2025年9月18日木曜日

ドキュメンタリー「やがて悲しき奇跡かな」

The period of high economic growth

「昭和 100 年」の企画で、NHK の「映像の世紀  昭和 100 年特集」のドキュメンタリー「高度成長  やがて悲しき奇跡かな」(9 / 8 放映)が 面白かった。戦後10 年で奇跡的な経済復興を遂げた日本が、空前の好景気になり、高度経済成長時代に突入した。番組で当時の映像が次々と映し出されると、あの時代にどっぷり浸かっていた人間にとっては、身につまされる思いがする。

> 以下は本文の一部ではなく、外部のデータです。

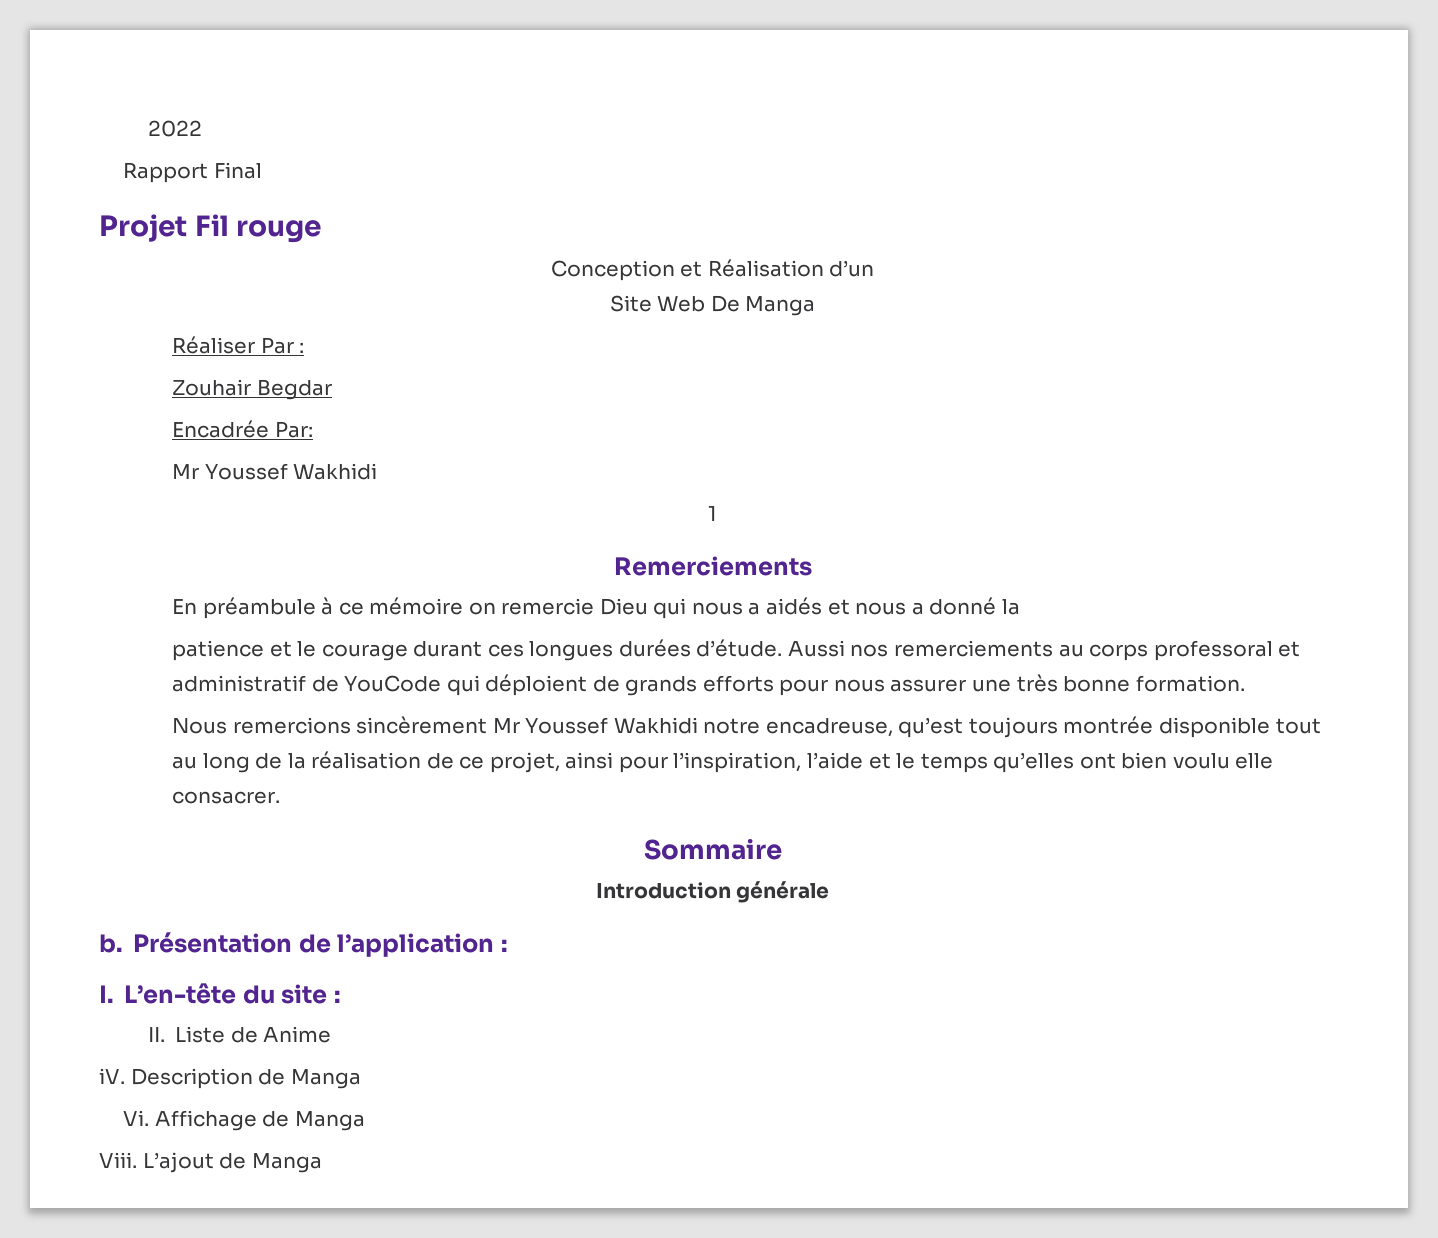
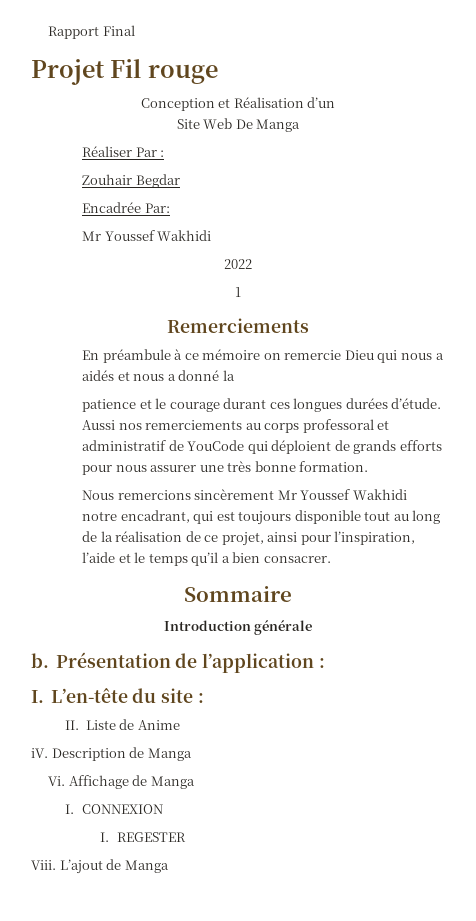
- 2022
+ 2022
- Nous remercions sincèrement Mr Youssef Wakhidi notre encadreuse, qu’est toujours montrée disponible tout au long de la réalisation de ce projet, ainsi pour l’inspiration, l’aide et le temps qu’elles ont bien voulu elle consacrer.
+ Nous remercions sincèrement Mr Youssef Wakhidi notre encadrant, qui est toujours disponible tout au long de la réalisation de ce projet, ainsi pour l’inspiration, l’aide et le temps qu’il a bien consacrer.
+ I. CONNEXION
+ I. REGESTER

当時よくあった職場での朝礼風景で、鉢巻をして「ガンバロー」と気合を入れている。後ろの横断幕には、「男なら、売って、売って、売れまくれ!」とある。当時「モーレツ社員」とか「企業戦士」とかいう言葉が流行ったように、サラリーマンはがむしゃらに働いた。経済成長率は毎年 10 % を超えていたので、給料も毎年 10 % 上がるという今では考えられない時代だった。まだ銀行振り込みはなく、現金支給だったから、ボーナスは札束の入った封筒が立つくらいぶ厚かった。明日は今日より必ず良くなると信じることができた時代で、人々の気持ちは明かるかった。


人口増にともなう住宅不足対策で、郊外に団地やニュータウンが続々と生まれた。高い応募倍率だが、運よく抽選に当たれば、水洗トイレのある近代的な生活ができた。そして「三種の神器」と呼ばれる家電製品が飛ぶように売れた。それとひきかえに、都心までの通勤時間は2時間はざらで、電車は乗車率 300 % の通勤地獄だった。駅には”押し屋”と呼ばれる客の押し込みが専門の駅員がいたのが今では信じられない。夜中までの残業が当たり前で、労働基準法の規制を超えると、超過分はタダ働きになるのが普通のことだった。そして深夜にまた2時間かけてヘトヘトになりながら帰宅する。


高度経済成長は公害問題を引き起こした。工場排水で汚染された海や川の水が深刻な健康被害をもたらした。また自家用車の普及で、排気ガスによる大気汚染がひどくなった。この映像はあの時代を象徴している。手前の渋滞した高速道路と、背後の煙を出す工場に挟まれて、どんよりした空気に包まれて、住宅が並んでいる。そして環境問題とオイルショックで、イケイケドンドンの高度成長時代は、1970 年代中頃までで終わりを告げる。そして虚しかったバブル経済時代を経て、現在は「失われた 30 年」が続いている。番組タイトルどうりの「やがて悲しき」だ。